Uzbekistan: Uzbek journalist slammed with 10-year prison term
|Publisher||Committee to Protect Journalists|
|Publication Date||10 October 2008|
|Cite as||Committee to Protect Journalists, Uzbekistan: Uzbek journalist slammed with 10-year prison term, 10 October 2008, available at: http://www.refworld.org/docid/48fd854826.html [accessed 22 July 2017]|
New York, October 10, 2008 – The Committee to Protect Journalists condemns today's politicized imprisonment of independent journalist Salidzhon Abdurakhmanov and calls for his immediate and unconditional release. A district court in Uzbekistan's autonomous republic of Karakalpakstan gave Abdurakhmanov a 10-year term on fabricated charges of drug possession with intent to sell, according to local news reports and CPJ sources.
Prosecutors had requested a 17-year prison sentence, Rustam Tulyaganov, Abdurakhmanov's defense lawyer, told CPJ. Tulyaganov said he will appeal the verdict in a higher court.
"We are appalled by this shameful verdict and call on the Uzbek courts to exercise their independence and acquit Salidzhon Abdurakhmanov on appeal," CPJ Europe and Central Asia Program Coordinator Nina Ognianova said. "Abdurakhmanov's politicized imprisonment is one more stain on Uzbekistan's deplorable press freedom record."
Abdurakhmanov, 58, covered economic, human rights, and social issues for the independent news Web site Uznews, and in the past contributed reporting for the U.S.-government funded Radio Free Europe/Radio Liberty (RFE/RL), and the London-based Institute for War and Peace Reporting.
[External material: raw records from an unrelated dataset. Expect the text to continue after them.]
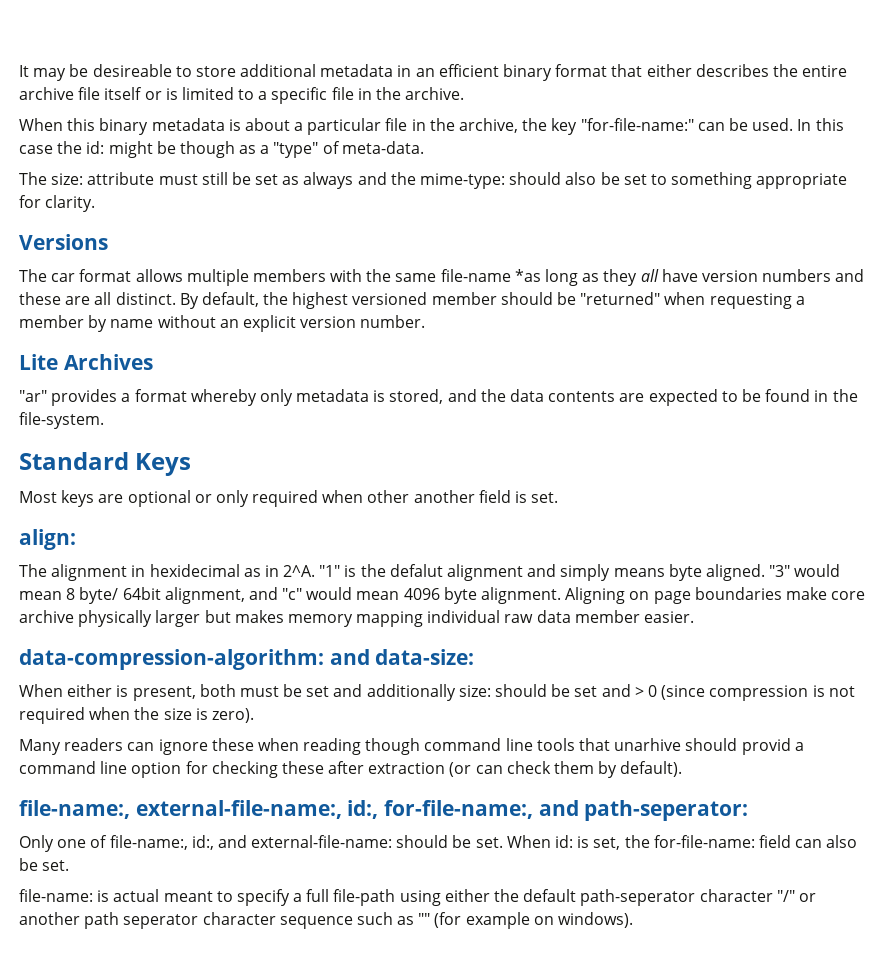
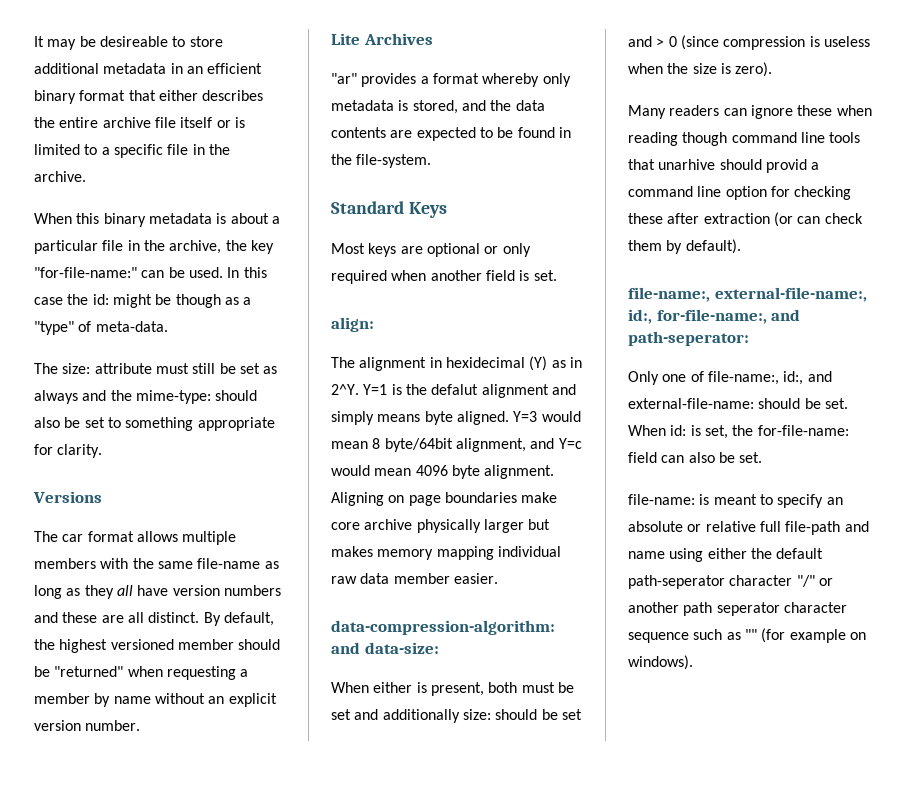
- The car format allows multiple members with the same file-name *as long as they all have version numbers and these are all distinct.
+ The car format allows multiple members with the same file-name as long as they all have version numbers and these are all distinct.
- Most keys are optional or only required when other another field is set.
+ Most keys are optional or only required when another field is set.
- The alignment in hexidecimal as in 2^A. "1" is the defalut alignment and simply means byte aligned.
+ The alignment in hexidecimal (Y) as in 2^Y. Y=1 is the defalut alignment and simply means byte aligned.
- "3" would mean 8 byte/ 64bit alignment, and "c" would mean 4096 byte alignment.
+ Y=3 would mean 8 byte/64bit alignment, and Y=c would mean 4096 byte alignment.
- When either is present, both must be set and additionally size: should be set and > 0 (since compression is not required when the size is zero).
+ When either is present, both must be set and additionally size: should be set and > 0 (since compression is useless when the size is zero).
- file-name: is actual meant to specify a full file-path using either the default path-seperator character "/" or another path seperator character sequence such as "" (for example on windows).
+ file-name: is meant to specify an absolute or relative full file-path and name using either the default path-seperator character "/" or another path seperator character sequence such as "" (for example on windows).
On Thursday, CPJ called on Nukus District Court Judge Kadyrbay Dzhamolov, who began hearings in Abdurakhmanov's case last month, to drop the bogus charges drug charges and acquit the journalist.
Authorities in Nukus arrested Abdurakhmanov on June 7 after traffic police who stopped his car for an ID check claimed to find 4 ounces (114 grams) of marijuana and less than a quarter ounce (5 grams) of opium in his trunk, Uznews reported. Authorities charged the journalist with possession of drugs intended for personal use. Abdurakhmanov protested, saying police had planted the drugs as a means to silence his critical reporting – in one of his last pieces for Uznews the journalist covered corruption in traffic police. In August, investigators acknowledged that the journalist's blood tests found no traces of drugs. They then increased the charge to drug possession with the intent to sell, according to Uznews.
Galima Bukharbayeva, editor of Uznews and a 2005 CPJ International Press Freedom Awardee, said that Abdurakhmanov's imprisonment shows the vicious nature of the Uzbek regime. Today's court verdict comes only days after a two-day media freedom conference ended in Tashkent. Authorities excluded independent journalists from participation and said discussions would be summarized in a press release at the end, RFE/RL reported.
Abdurakhmanov's imprisonment casts a dark shadow as the European Union prepares to review, on October 13, currently lifted sanctions that had been imposed after Uzbek government troops killed hundreds of protesters in the eastern city of Andijan in 2005. International groups have called on the EU to reinstall the sanctions if Uzbekistan does not improve on its human rights record. In April, the EU External Relations Council urged Uzbek authorities to "take steps to guarantee freedom of expression and to allow further liberalization of mass media" in the country.